Anna Company, Aidan R. McDonald, in Reference Module in Chemistry, Molecular Sciences and Chemical Engineering, 2020

3.2 Methyl Coenzyme M Reductase (MCR)

MCR is a Ni enzyme involved in the reversible synthesis of CH4 from a methylthioether (Scheme 26, methyl-2-mercaptoethanesulfonate (methyl-SCoM)).72,132–134 This represents the final step in methanogenesis or conversely the first step in anaerobic CH4 oxidation. Given the potential use of CH4 as an energy source and its toxicity as a greenhouse gas, an understanding of the chemistry of MCR could provide a number of important insights into how to generate and activate this important small molecule.

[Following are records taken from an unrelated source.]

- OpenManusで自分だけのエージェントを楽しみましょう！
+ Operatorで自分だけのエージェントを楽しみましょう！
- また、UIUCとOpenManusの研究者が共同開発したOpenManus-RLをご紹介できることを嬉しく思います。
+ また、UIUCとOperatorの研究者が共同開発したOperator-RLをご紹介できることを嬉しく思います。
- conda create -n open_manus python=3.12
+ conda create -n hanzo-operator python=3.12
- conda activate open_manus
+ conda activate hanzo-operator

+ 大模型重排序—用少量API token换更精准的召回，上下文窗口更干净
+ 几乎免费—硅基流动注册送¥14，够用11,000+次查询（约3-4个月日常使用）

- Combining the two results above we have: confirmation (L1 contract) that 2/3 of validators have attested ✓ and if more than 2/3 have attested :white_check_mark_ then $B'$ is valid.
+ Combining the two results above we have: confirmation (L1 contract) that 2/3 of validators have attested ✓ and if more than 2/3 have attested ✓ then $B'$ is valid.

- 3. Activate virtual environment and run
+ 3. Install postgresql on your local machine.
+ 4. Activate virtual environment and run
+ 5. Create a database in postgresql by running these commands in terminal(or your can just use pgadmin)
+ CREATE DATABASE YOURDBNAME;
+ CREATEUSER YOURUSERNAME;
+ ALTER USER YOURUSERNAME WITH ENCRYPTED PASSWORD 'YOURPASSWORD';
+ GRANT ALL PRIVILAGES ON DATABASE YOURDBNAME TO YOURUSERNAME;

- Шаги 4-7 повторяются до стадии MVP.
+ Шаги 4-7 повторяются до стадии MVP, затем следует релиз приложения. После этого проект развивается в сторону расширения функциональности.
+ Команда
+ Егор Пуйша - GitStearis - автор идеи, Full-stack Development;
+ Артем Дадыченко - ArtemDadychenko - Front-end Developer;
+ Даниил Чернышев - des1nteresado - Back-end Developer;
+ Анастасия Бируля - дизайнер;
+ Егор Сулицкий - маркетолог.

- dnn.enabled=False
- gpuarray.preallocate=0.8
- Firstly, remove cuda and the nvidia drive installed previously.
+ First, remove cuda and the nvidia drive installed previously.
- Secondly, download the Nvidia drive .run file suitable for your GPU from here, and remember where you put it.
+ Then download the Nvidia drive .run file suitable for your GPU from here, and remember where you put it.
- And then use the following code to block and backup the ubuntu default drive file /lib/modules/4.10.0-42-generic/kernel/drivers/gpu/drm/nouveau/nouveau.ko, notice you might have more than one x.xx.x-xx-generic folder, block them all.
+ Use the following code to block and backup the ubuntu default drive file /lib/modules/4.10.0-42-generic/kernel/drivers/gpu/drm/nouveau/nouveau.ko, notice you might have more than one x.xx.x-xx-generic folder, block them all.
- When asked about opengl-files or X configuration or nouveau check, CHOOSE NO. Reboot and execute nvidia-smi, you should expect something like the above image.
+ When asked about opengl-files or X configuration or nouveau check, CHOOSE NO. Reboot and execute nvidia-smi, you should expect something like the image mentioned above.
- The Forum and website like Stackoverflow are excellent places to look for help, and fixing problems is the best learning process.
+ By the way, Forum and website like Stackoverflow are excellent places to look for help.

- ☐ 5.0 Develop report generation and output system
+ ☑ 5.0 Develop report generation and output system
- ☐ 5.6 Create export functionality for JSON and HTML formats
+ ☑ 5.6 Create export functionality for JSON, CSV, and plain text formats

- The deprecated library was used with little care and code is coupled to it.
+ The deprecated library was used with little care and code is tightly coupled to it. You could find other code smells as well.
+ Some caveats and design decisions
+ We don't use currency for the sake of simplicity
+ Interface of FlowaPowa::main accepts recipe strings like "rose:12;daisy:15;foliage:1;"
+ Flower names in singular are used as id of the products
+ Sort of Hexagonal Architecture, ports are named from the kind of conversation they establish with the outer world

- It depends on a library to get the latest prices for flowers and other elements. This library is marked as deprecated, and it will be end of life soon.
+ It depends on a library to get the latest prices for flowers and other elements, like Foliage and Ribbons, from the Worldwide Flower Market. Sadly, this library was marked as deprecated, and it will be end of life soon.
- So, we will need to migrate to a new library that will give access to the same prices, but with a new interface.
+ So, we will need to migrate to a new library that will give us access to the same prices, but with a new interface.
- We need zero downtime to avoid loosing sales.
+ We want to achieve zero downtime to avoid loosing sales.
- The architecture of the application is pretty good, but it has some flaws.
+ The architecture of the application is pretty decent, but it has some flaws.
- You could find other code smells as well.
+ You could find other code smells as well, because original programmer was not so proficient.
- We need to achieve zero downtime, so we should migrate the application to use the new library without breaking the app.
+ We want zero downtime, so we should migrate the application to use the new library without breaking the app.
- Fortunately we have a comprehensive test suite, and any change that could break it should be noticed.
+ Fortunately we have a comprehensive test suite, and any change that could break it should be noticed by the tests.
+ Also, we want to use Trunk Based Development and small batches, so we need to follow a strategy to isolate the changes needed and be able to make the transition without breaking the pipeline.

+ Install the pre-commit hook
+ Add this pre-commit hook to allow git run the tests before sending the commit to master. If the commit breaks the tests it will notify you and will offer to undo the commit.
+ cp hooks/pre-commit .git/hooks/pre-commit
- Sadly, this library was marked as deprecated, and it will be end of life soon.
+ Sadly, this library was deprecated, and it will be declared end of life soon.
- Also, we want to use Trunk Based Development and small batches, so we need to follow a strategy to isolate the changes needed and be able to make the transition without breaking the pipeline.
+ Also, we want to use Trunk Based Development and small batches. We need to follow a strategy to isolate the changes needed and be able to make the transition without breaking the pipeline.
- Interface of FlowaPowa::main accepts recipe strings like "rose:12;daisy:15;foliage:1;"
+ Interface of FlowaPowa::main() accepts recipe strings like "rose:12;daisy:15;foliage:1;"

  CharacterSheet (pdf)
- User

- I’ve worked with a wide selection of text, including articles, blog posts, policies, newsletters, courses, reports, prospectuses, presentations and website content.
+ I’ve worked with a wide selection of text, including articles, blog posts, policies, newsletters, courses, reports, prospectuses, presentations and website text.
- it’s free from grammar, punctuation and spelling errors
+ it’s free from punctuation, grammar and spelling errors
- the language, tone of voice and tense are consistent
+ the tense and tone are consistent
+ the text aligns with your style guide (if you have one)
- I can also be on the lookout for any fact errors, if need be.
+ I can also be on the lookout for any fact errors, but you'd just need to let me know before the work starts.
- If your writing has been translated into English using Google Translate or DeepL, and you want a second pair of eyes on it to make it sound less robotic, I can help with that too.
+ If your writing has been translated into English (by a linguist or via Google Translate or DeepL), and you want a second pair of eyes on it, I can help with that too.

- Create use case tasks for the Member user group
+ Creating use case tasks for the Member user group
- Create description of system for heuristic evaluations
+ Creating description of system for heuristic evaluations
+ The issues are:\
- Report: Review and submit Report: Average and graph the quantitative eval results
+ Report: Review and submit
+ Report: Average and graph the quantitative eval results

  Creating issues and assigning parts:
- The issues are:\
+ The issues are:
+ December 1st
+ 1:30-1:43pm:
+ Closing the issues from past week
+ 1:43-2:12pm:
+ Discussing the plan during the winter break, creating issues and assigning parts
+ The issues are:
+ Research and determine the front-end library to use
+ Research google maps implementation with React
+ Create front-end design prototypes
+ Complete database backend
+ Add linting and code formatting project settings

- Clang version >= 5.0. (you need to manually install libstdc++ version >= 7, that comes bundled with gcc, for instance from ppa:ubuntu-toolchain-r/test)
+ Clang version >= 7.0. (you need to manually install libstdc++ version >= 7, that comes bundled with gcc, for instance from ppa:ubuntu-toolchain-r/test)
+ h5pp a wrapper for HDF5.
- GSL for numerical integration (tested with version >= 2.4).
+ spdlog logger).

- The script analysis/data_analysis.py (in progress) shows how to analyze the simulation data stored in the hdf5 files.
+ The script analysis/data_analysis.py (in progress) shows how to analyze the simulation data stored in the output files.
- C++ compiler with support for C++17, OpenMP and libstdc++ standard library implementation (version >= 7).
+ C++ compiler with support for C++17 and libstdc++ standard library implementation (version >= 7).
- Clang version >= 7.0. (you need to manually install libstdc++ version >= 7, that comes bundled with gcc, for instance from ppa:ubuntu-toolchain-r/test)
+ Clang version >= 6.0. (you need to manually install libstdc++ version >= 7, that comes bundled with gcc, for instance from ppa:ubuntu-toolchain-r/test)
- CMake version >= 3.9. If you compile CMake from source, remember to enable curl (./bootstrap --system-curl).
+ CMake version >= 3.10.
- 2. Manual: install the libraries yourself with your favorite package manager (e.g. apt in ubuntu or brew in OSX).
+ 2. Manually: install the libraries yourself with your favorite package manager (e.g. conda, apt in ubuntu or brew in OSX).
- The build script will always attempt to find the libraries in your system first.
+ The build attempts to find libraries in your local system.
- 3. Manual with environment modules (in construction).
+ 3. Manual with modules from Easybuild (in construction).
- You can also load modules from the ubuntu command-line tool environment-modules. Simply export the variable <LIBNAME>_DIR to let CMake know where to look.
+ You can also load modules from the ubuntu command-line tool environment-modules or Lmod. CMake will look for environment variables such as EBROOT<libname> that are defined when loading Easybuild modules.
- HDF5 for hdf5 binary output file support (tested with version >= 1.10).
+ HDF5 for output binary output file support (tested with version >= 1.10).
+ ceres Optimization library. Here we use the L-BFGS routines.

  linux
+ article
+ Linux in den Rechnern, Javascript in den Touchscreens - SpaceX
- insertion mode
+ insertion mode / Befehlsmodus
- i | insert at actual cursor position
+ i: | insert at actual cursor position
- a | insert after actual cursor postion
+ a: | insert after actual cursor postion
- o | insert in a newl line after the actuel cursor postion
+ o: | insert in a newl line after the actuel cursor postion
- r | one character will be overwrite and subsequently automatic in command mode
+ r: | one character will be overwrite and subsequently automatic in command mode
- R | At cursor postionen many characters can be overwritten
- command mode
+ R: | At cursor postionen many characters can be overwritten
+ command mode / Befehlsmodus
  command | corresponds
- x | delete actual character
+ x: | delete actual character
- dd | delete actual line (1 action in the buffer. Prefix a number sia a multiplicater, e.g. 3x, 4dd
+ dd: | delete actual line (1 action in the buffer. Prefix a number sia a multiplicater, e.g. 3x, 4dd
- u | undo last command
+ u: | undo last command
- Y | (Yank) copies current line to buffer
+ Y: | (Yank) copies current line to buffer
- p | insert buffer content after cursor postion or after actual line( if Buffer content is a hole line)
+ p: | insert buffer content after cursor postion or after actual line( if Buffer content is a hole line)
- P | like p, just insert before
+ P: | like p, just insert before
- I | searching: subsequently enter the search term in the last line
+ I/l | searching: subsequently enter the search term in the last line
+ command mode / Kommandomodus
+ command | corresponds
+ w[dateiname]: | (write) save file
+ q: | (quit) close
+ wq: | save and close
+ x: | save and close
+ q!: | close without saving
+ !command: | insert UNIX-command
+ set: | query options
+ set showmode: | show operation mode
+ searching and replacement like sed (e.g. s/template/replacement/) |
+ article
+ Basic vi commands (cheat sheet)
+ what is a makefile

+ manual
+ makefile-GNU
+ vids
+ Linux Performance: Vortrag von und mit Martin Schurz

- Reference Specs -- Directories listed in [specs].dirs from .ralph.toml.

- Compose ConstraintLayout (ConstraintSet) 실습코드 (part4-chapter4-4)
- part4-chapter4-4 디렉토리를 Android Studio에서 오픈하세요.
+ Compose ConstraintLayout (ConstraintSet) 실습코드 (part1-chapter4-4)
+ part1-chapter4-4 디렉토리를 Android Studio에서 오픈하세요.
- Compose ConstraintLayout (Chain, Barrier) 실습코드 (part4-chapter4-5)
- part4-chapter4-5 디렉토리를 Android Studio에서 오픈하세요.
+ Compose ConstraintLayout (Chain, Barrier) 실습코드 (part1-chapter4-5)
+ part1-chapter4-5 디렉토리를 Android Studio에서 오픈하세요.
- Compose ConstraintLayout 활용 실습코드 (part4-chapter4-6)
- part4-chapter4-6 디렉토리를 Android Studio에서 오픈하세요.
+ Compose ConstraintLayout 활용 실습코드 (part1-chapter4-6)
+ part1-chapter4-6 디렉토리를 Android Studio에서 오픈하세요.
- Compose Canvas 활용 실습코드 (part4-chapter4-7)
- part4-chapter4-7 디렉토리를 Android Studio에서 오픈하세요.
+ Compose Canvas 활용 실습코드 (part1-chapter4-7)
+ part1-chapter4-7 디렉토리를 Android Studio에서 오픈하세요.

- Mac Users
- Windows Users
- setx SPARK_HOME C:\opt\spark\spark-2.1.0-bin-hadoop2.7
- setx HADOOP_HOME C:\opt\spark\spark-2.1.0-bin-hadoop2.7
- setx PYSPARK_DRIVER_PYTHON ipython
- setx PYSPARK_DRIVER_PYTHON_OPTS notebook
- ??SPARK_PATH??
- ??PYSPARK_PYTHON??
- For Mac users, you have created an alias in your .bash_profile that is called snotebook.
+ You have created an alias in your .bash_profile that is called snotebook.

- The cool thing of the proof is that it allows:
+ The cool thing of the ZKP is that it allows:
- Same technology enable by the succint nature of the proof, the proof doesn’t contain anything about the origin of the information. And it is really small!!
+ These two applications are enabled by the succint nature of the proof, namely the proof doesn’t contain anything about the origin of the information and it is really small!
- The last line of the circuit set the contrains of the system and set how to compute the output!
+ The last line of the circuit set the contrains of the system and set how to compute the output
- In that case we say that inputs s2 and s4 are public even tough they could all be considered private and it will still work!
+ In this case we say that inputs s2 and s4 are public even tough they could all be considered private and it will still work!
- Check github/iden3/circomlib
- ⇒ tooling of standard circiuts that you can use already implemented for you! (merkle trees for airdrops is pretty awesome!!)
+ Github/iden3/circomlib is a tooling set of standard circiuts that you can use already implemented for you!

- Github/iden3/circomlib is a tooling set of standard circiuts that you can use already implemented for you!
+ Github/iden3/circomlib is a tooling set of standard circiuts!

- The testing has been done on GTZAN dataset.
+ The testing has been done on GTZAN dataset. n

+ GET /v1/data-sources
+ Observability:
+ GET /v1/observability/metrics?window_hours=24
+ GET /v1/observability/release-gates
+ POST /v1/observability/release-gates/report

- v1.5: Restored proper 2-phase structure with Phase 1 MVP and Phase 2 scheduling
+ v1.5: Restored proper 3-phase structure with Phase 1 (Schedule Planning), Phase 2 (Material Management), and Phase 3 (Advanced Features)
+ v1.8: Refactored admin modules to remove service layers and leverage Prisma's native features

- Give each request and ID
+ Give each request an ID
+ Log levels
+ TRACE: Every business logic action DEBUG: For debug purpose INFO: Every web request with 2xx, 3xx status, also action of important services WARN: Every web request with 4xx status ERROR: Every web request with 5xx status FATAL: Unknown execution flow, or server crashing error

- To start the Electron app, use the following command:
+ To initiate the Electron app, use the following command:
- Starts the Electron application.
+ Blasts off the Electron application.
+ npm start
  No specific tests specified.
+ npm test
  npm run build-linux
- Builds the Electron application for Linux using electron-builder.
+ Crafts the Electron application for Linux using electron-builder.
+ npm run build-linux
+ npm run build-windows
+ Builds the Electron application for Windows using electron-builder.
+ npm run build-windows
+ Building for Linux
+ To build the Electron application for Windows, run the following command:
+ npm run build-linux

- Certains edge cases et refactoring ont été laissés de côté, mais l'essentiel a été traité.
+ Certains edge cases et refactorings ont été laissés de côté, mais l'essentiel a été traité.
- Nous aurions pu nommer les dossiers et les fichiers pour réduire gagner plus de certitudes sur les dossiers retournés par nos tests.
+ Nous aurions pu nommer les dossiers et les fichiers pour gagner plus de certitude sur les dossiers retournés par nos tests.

MCR contains an unusual tetrahydrocorrin coordinated Ni center in the F430 coenzyme postulated to effect CH4 synthesis and oxidative activation (Scheme 26). MCR is postulated to cycle through a NiI/NiIII classical organometallic pathway, where the Ni protein in its reduced state undergoes oxidative addition with a methylthioether, methyl-SCoM, to yield a NiIII-CH3 moiety which undergoes protonation to form CH4 and NiIII. Successive oxidations of the neighboring thiols, HSCoM and N-7-mercaptoheptanoylthreonine phosphate (CoBSH), facilitates the regeneration of the NiI state and a disulfide product. An alternative mechanistic postulate involving free methyl radical, from the homolysis of the SC bond in methyl-SCoM, which in turn abstracts an H-atom from CoBSH to yield CH4, has limited experimental support.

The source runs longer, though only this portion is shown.